──────── DATA TO USE ────────

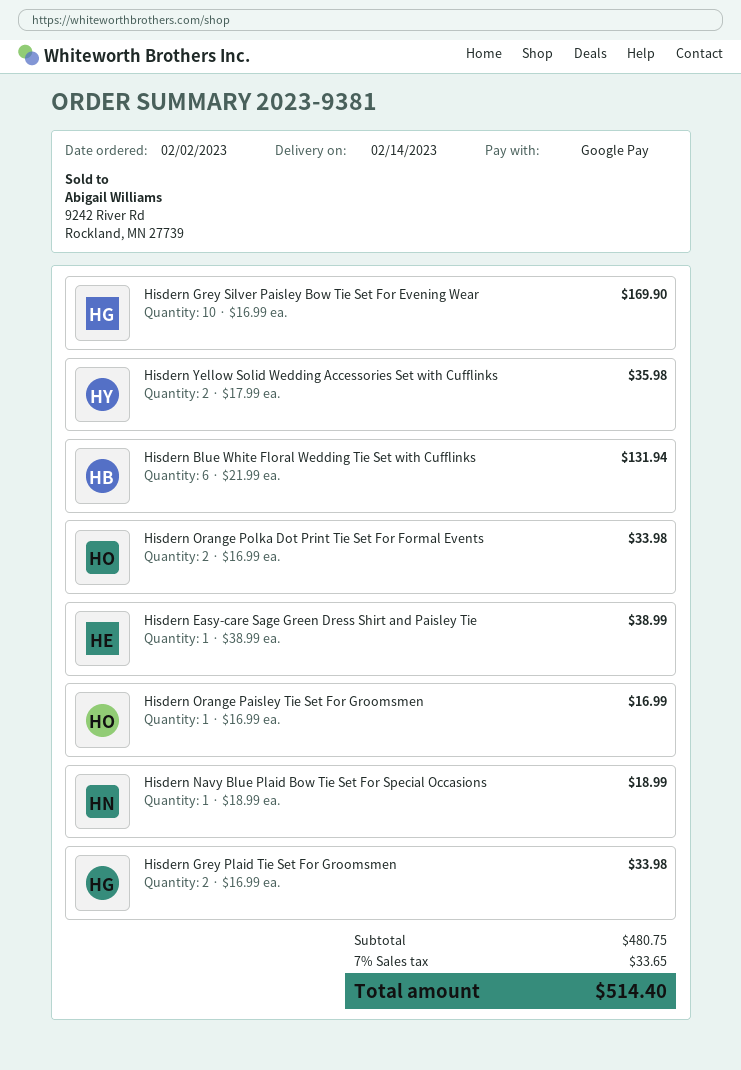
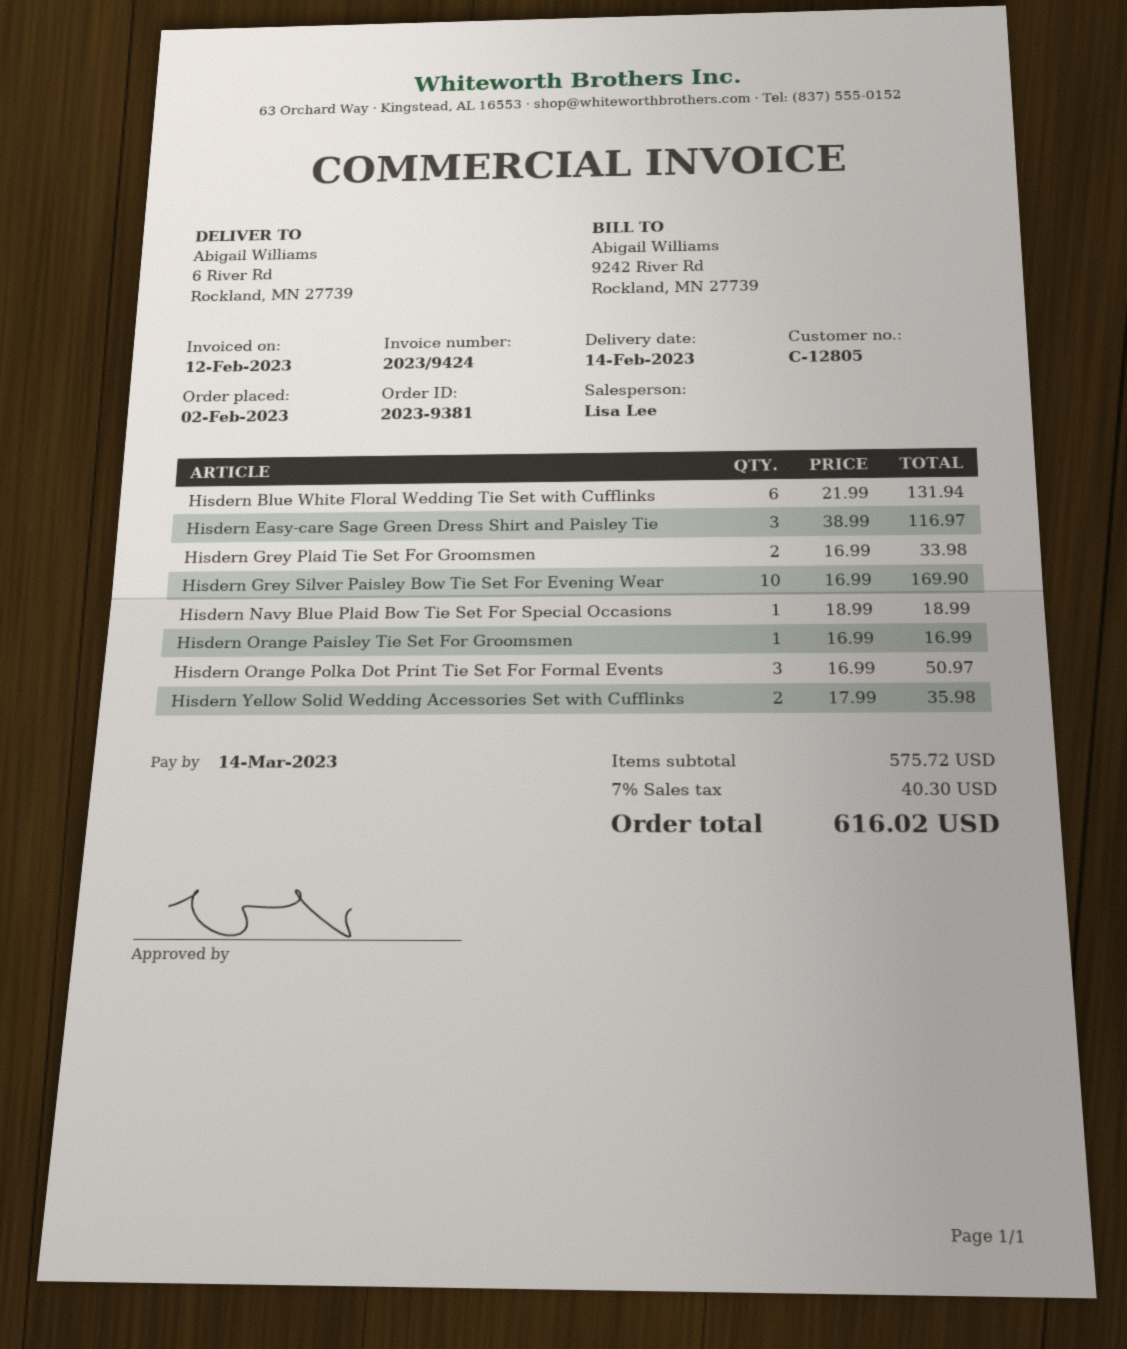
Hisdern Orange Polka Dot Print Tie Set For Formal Events: 2 x 16.99 = 33.98 -> 3 x 16.99 = 50.97
Hisdern Easy-care Sage Green Dress Shirt and Paisley Tie: 1 x 38.99 = 38.99 -> 3 x 38.99 = 116.97
subtotal: 480.75 -> 575.72
tax: 7% = 33.65 -> 7% = 40.30
total: 514.40 -> 616.02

────────

ACTIVITY
Output the lines above verbatim, images excluded.

RESPONSE TO THIS EXERCISE
Hisdern Orange Polka Dot Print Tie Set For Formal Events: 2 x 16.99 = 33.98 -> 3 x 16.99 = 50.97
Hisdern Easy-care Sage Green Dress Shirt and Paisley Tie: 1 x 38.99 = 38.99 -> 3 x 38.99 = 116.97
subtotal: 480.75 -> 575.72
tax: 7% = 33.65 -> 7% = 40.30
total: 514.40 -> 616.02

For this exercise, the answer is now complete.